デンタルローンやクレジットカードで医療費を支払った場合、ローン契約が成立した年に控除されるのでご安心ください。
当院では、患者様のご予算に応じて低金利のデンタルローンも用意しています。
はじめに申し上げましたが、医療費控除を申告する際に必ず必要となるのが、「領収書(レシート)」です。
当医院からの領収書は必ず大切に保管しておいてください(ローンの場合は契約書の写し)。
交通費につきましても、本来ですと領収書が必要になります。
電車ですと駅で切符を購入後、有人窓口で申し出れば発行していただけます。
ですが、実際には交通機関の領収書の発行までは面倒かと思われます。
交通手段やご利用になられましたら、日付と金額、駅名など細かくメモしたものがあれば認められるそうです。
メモの仕方にもより、なかなか難しいかもしれませんが、タクシーの領収書などがあれば、そちらだけいただくようにすると良いでしょう。
この他、申告には、源泉徴収票、身分証明書、印鑑や銀行の通帳などが必要となります。
また、年末に健康保険の利用状況の通知が郵送されてきますが、そちらも必要になるかもしれません。
先ほども申し上げましたとおり、何が認められて何が認められないか。
インプラント治療は、医療費控除を受けられることには間違いございませんが、交通機関や付添い人についての費用は曖昧です。

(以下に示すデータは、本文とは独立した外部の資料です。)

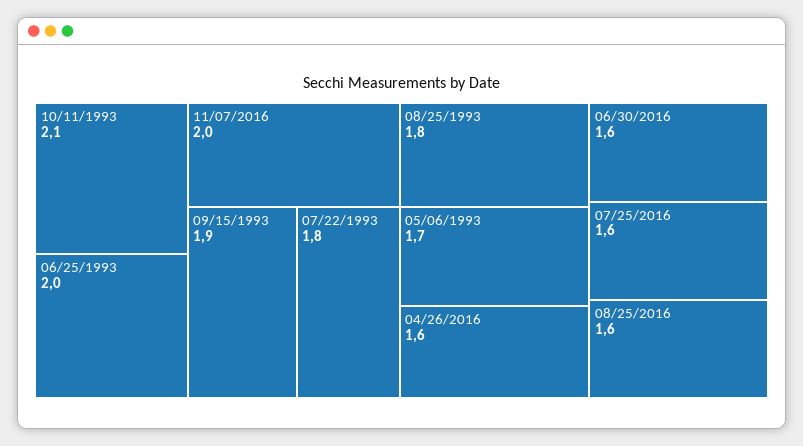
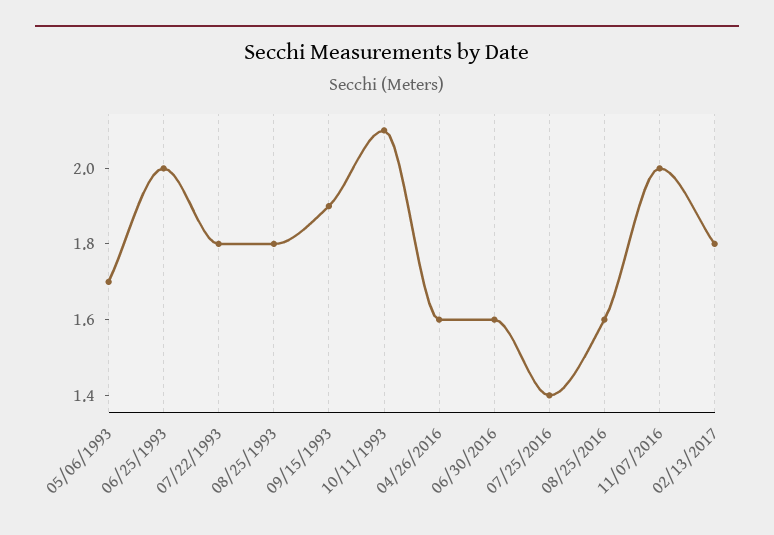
07/25/2016: 1.6 -> 1.4
02/13/2017: none -> 1.8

医療費控除の申告は、税務署で書類をもらい、申告書を作成する必要があります。
初めて申告をされる患者様へ
繰り返し申し上げますが、初めて申告をされる患者様は、戸惑うことも多いと思います。
税務署に必要書類は何と何かだけ確認の連絡を入れておき、あとは整理した領収書だけを携えて税務署の担当者にお任せしてしまうのがよいでしょう。
書類の提出は、郵送やパソコンなどからも行えるようですが、それは後々でよいかと思います。
インプラント治療の医療費控除、いかがでしたでしょうか。
医療費控除は、所得が多いかたが申告した方が、戻ってくる額が多くなります。
ご夫婦であれば、どちらか所得の多いかたで、ということになります。
余談ですが、所得税の多寡によって税率が異なりますので、医療費控除で申告した額そのままが還付されるわけではありません。
また、源泉徴収額が0円ですと還付金が0円になることもあるようです。
ですが例え還付金が0円であっても、医療費控除の確定申告をすれば6月の住民税が安くなるなど、無駄ではありません。
細かい交通費まで申告するのは面倒かもしれませんが、インプラント治療にかかった分だけでも医療費控除を申告すると、かなりの額が戻ってきます。
当院でのインプラント治療の際には、ぜひともお役立てくださいませ。